=== Exercise objective ===
Exclude all pictures, then restate the entries below word for word.

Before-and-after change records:
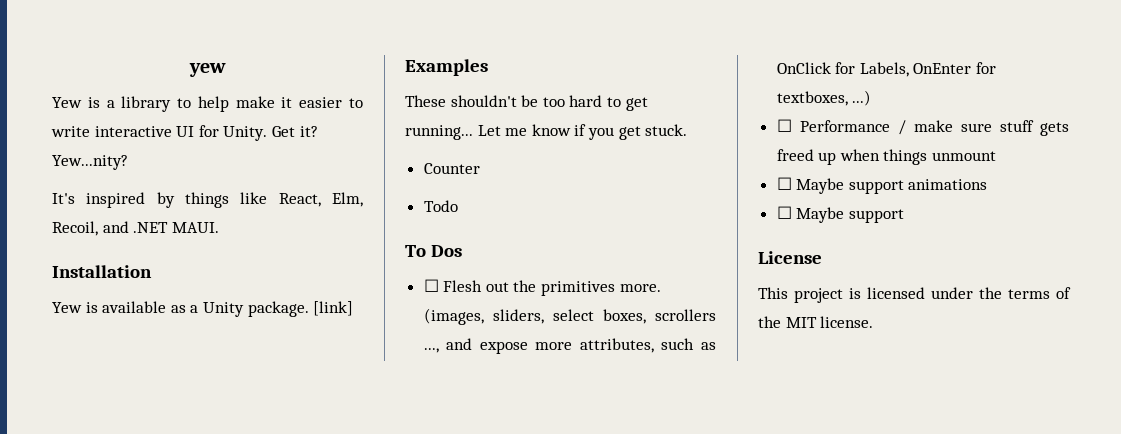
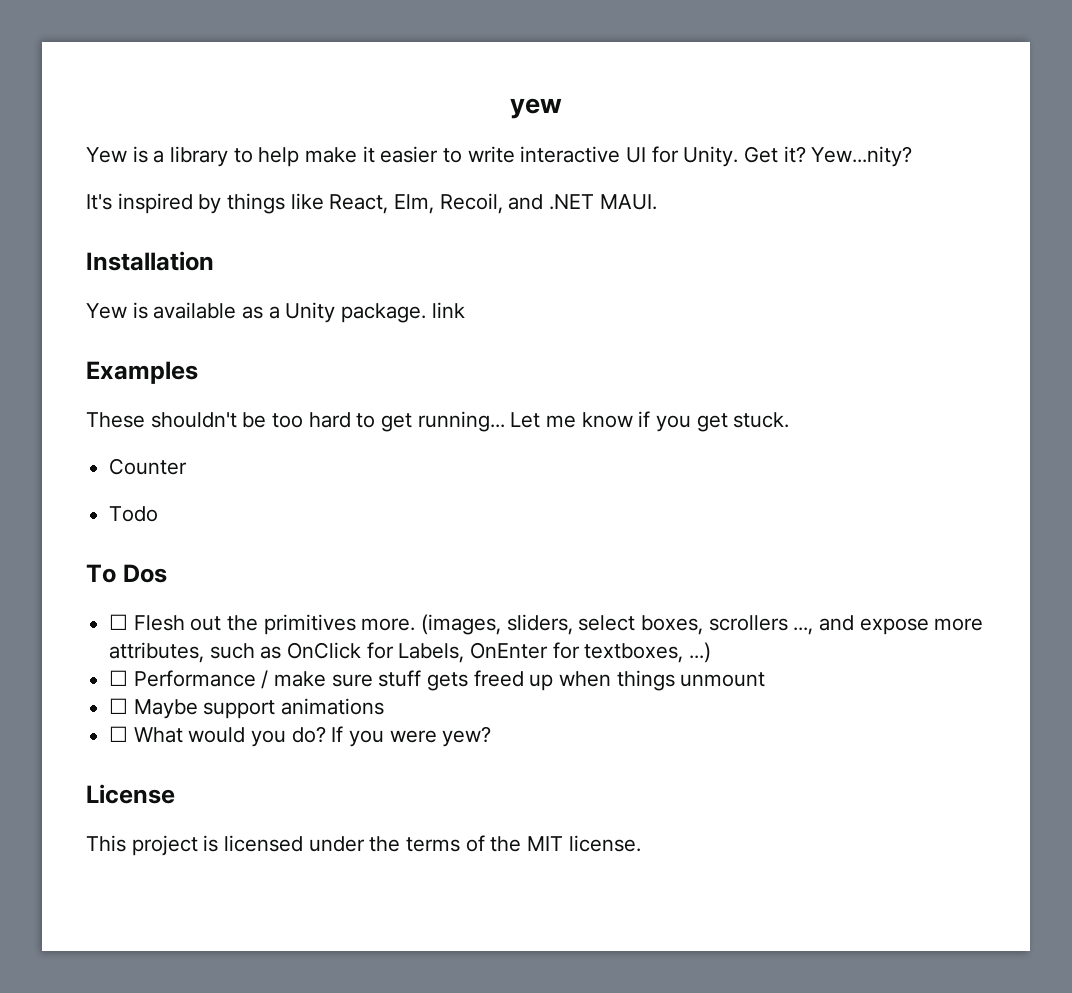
- Yew is available as a Unity package. [link]
+ Yew is available as a Unity package. link
  ☐ Maybe support animations
- ☐ Maybe support
+ ☐ What would you do? If you were yew?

=== Your response ===
- Yew is available as a Unity package. [link]
+ Yew is available as a Unity package. link
  ☐ Maybe support animations
- ☐ Maybe support
+ ☐ What would you do? If you were yew?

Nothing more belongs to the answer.